Orion Nebula. Rosette Nebula. Omega Nebula

There are a variety of formation mechanisms for the different types of nebulae. Some nebulae form from gas that is already in the interstellar medium while others are produced by stars. Examples of the former case are giant molecular clouds, the coldest, densest phase of interstellar gas, which can form by the cooling and condensation of more diffuse gas. Examples of the latter case are planetary nebulae formed from material shed by a star in late stages of its stellar evolution.

Star-forming regions are a class of emission nebula associated with giant molecular clouds. These form as a molecular cloud collapses under its own weight, proceeding stars. Massive stars may form in the center, and their ultraviolet radiation ionizes the surrounding gas, making it visible at optical wavelengths. The region of ionized hydrogen surrounding the massive stars is known as an H II region while the shells of neutral hydrogen surrounding the H II region are known as photodissociation region. Examples of star-forming regions are the Orion Nebula, the Rosette Nebula and the Omega Nebula. Feedback from star-formation, in the form of supernova explosions of massive stars, stellar winds or ultraviolet radiation from massive stars, or outflows from low-mass stars may disrupt the cloud, destroying the nebula after several million years.

Other nebulae form as the result of supernova explosions; the death throes of massive, short-lived stars. The materials thrown off from the supernova explosion are then ionized by the energy and the compact object that its core produces. One of the best examples of this is the Crab Nebula, in Taurus. The supernova event was recorded in the year 1054 and is labeled SN 1054. The compact object that was created after the explosion lies in the center of the Crab Nebula and its core is now a neutron star.

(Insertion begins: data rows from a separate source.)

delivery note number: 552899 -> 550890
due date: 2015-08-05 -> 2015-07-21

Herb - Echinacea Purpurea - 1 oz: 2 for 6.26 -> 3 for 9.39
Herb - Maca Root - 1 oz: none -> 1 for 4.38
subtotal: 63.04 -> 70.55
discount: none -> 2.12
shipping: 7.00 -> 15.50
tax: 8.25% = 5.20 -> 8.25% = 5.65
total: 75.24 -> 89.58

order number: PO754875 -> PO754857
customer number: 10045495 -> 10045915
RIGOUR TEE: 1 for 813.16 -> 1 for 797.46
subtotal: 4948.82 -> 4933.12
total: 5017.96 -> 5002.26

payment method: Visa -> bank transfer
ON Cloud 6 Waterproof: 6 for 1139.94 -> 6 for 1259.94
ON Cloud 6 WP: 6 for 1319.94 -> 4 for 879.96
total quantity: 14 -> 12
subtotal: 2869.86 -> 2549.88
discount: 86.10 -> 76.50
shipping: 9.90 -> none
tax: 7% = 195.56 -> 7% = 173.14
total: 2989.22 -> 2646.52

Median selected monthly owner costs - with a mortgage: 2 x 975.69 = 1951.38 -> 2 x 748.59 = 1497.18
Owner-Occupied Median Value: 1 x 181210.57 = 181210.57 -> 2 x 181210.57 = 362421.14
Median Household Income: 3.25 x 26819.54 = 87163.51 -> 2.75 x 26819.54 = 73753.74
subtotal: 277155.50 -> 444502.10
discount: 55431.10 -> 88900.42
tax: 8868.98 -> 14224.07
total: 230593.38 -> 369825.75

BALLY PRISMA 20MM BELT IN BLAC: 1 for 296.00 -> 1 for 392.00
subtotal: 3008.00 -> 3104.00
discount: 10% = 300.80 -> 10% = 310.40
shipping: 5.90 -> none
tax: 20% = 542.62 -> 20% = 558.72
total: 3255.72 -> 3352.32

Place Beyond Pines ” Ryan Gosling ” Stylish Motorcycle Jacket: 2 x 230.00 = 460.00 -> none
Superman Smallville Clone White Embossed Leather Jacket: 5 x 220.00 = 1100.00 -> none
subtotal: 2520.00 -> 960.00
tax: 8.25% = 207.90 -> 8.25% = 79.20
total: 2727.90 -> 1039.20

Still, other nebulae form as planetary nebulae. This is the final stage of a low-mass star's life, like Earth's Sun. Stars with a mass up to 8–10 solar masses evolve into red giants and slowly lose their outer layers during pulsations in their atmospheres. When a star has lost enough material, its temperature increases and the ultraviolet radiation it emits can ionize the surrounding nebula that it has thrown off. Our Sun will produce a planetary nebula and its core will remain behind in the form of white dwarf.